“The narrator of Mark Twain’s A Connecticut Yankee in King Arthur’s Court sounds an awful lot like a twenty-first-century Silicon Valley technocrat. Enamored of the glories of industrial manufacturing — telephones and newspapers, revolvers and Gatling guns, trains and fireworks — the Yankee firmly believes these products can spread enlightened civilization to the benighted sixth-century British world in which he finds himself. Of course, things do not work out quite how he plans.

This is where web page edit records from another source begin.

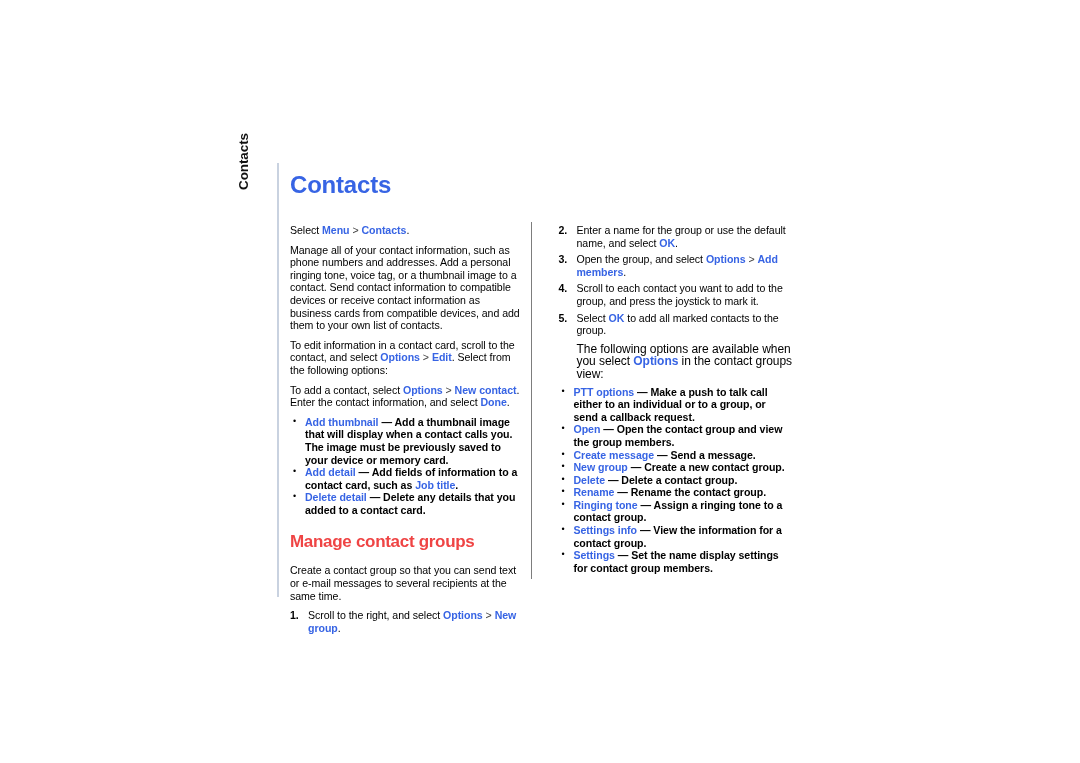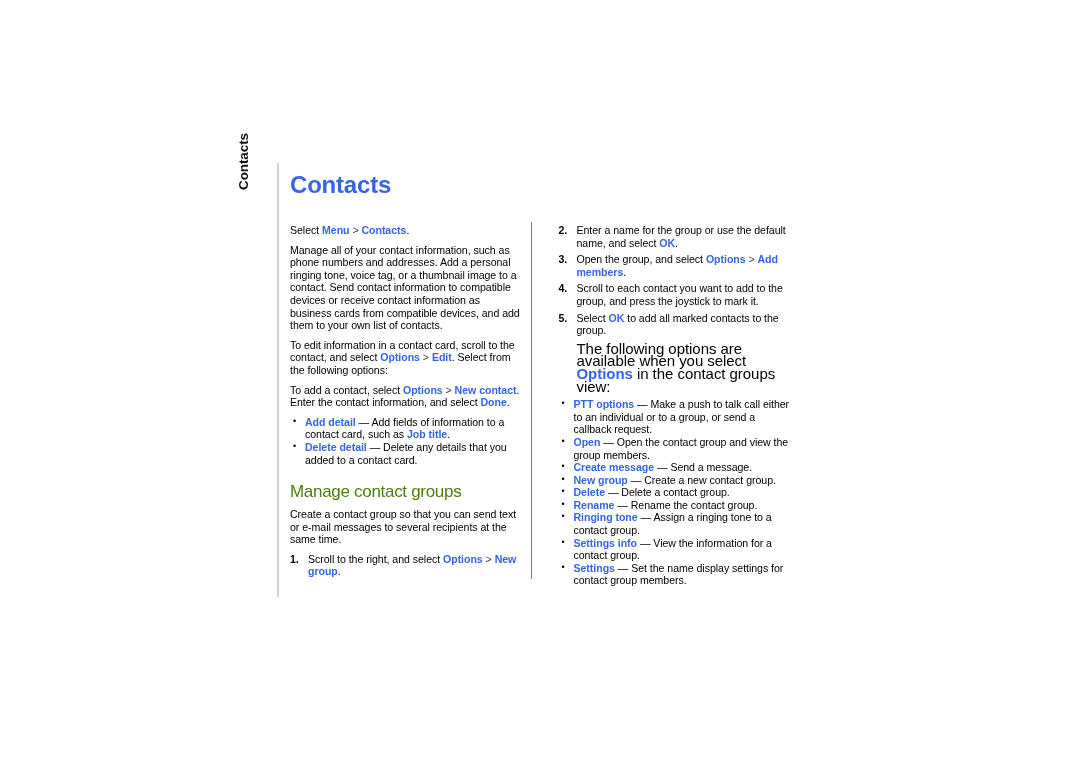"The following options are available" .hang-para { font-size: 15px -> 12px }
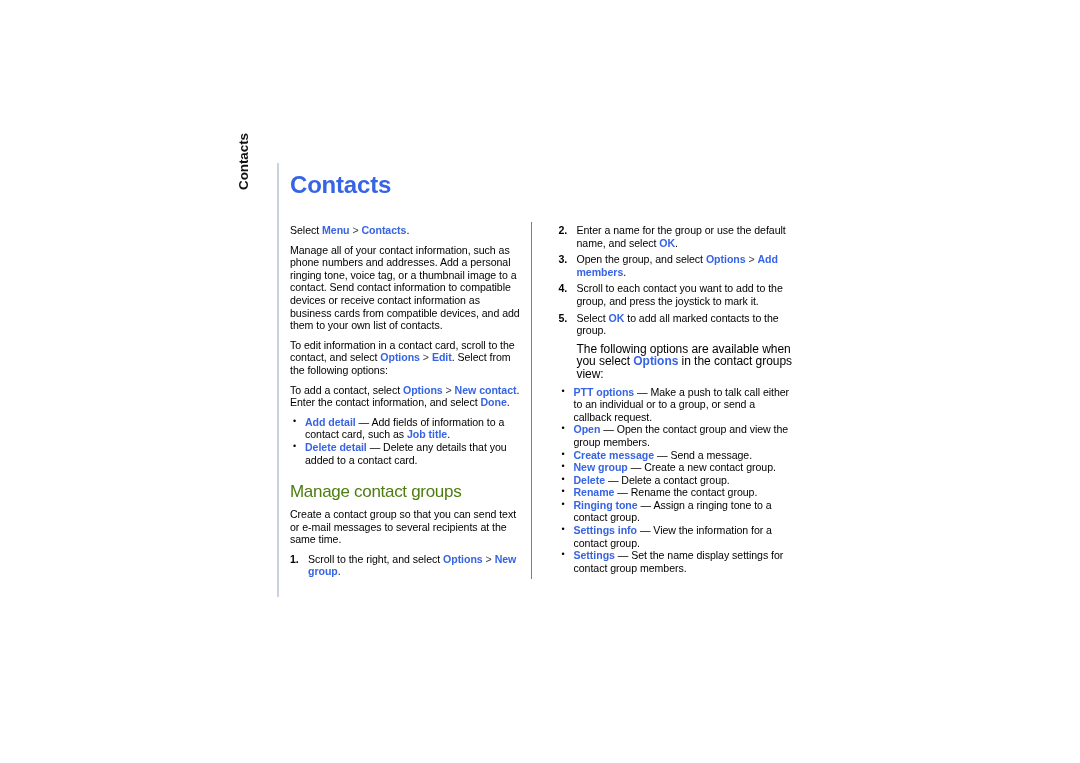"— Make a push to" .dash { font-weight: normal -> bold }
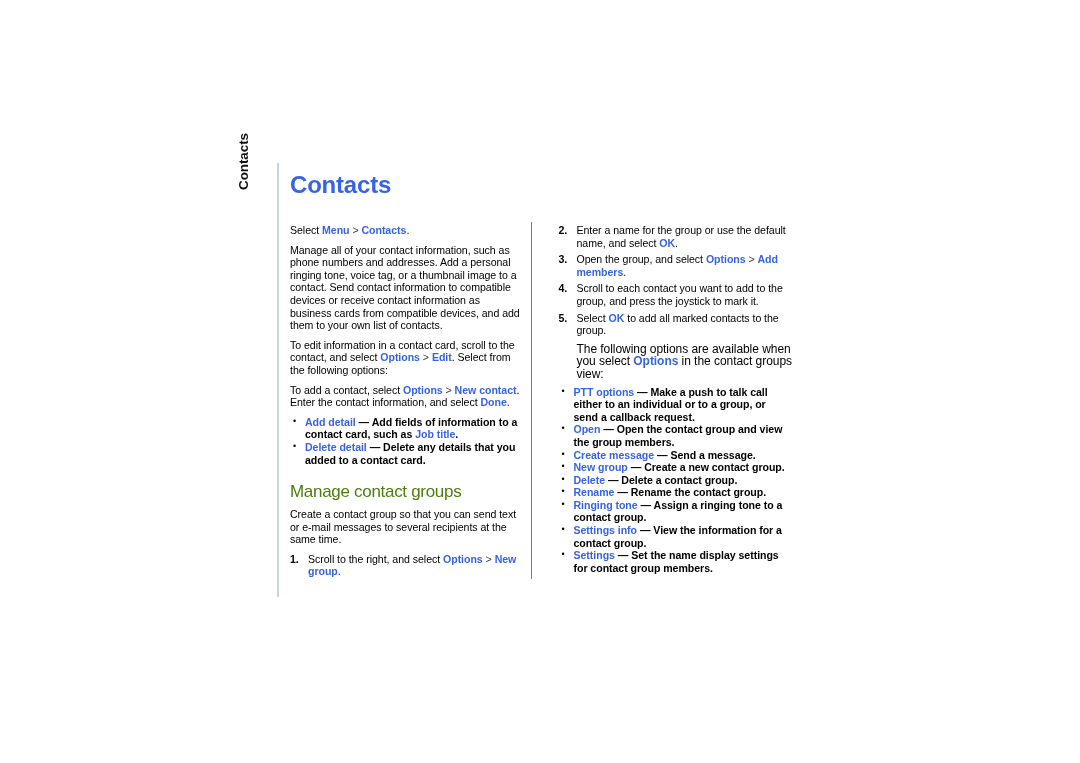"Add thumbnail — Add a" li { html: none -> <li><span>Add thumbnail</span><span> — Add a thumbnail image that will display when a contact calls you. The image must be previously saved to your device or memory card.</span></li> }
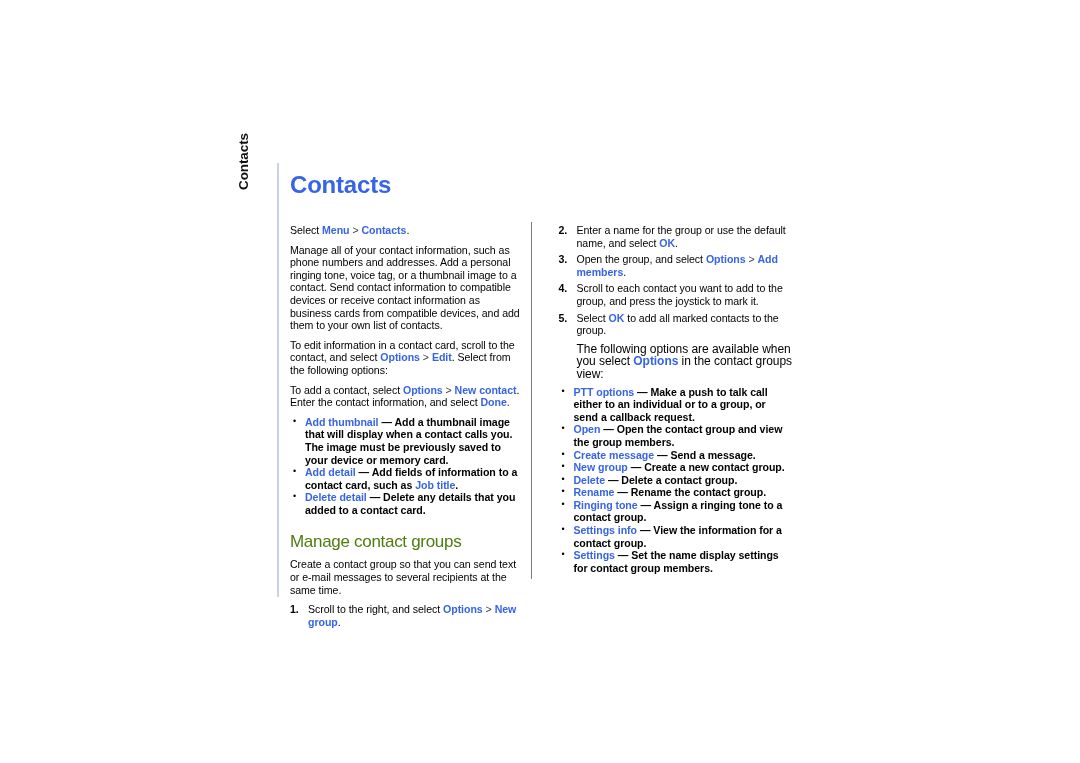"Manage contact groups" .sub-title { color: #4d7c0f -> #ef4444; font-weight: normal -> bold; margin: 16px 0 7px 0 -> 16px 0 13px 0 }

“The Yankee reserves his supreme adoration for the newspaper. When he prints and disseminates the first issue, he announces the newsboy’s arrival by claiming, ‘One greater than kings had arrived — the newsboy. But I was the only person in all that throng who knew the meaning of this mighty birth, and what this imperial magician was come into the world to do.’ Despite their illiteracy, the people around him are suitably impressed by the product this imperial magician offers them. Hank explains to his eager listeners that a man and a boy produced one thousand identical copies of these paper sheets in just a day. Upon hearing of this inconceivable feat, ‘they crossed themselves, and whiffed out a protective prayer or two. “Ah-h —  a miracle, a wonder! Dark work of enchantment.”’ As the Yankee passes the paper around to the astonished throng, the recipients treat it accordingly: ‘They took it, handling it as cautiously and devoutly as if it had been some holy thing come from some supernatural region; and gently felt of its texture, caressed its pleasant smooth surface with lingering touch, and scanned the mysterious characters with fascinated eyes.’ The mechanically printed paper is a kind of cult object, a talisman, and it is surely significant that the narrator’s name — Hank Morgan — appears in full only once in Twain’s novel: when it is reproduced in a clipping from one of the Yankee’s sixth-century newspapers?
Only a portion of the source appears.